▶ **TASK ITEM**
Where a line of the records contains the word "openActive", show that line.

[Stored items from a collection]
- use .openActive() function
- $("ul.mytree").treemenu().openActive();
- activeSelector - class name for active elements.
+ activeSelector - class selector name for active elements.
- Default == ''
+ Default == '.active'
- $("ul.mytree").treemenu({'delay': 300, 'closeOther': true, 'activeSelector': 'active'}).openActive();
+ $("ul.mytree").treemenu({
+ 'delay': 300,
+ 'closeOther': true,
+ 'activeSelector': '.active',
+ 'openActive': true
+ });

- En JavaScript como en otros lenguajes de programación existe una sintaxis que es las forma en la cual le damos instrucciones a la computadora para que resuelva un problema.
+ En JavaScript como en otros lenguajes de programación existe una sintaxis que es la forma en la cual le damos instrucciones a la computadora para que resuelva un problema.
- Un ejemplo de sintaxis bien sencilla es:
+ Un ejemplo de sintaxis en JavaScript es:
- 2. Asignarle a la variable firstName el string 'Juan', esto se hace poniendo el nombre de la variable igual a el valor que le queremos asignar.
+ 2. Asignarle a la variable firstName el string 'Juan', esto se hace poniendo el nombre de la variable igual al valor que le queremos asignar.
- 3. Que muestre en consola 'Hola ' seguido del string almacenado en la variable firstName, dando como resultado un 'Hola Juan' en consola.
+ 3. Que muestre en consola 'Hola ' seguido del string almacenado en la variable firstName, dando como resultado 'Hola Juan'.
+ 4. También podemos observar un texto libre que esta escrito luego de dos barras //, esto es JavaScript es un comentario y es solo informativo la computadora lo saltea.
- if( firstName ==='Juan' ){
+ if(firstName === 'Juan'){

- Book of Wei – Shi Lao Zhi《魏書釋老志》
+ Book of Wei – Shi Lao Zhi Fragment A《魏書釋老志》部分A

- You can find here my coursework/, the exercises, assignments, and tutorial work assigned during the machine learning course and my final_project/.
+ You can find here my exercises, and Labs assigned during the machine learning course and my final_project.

▶ **FINAL ANSWER**
- use .openActive() function
- $("ul.mytree").treemenu().openActive();
- $("ul.mytree").treemenu({'delay': 300, 'closeOther': true, 'activeSelector': 'active'}).openActive();
+ 'openActive': true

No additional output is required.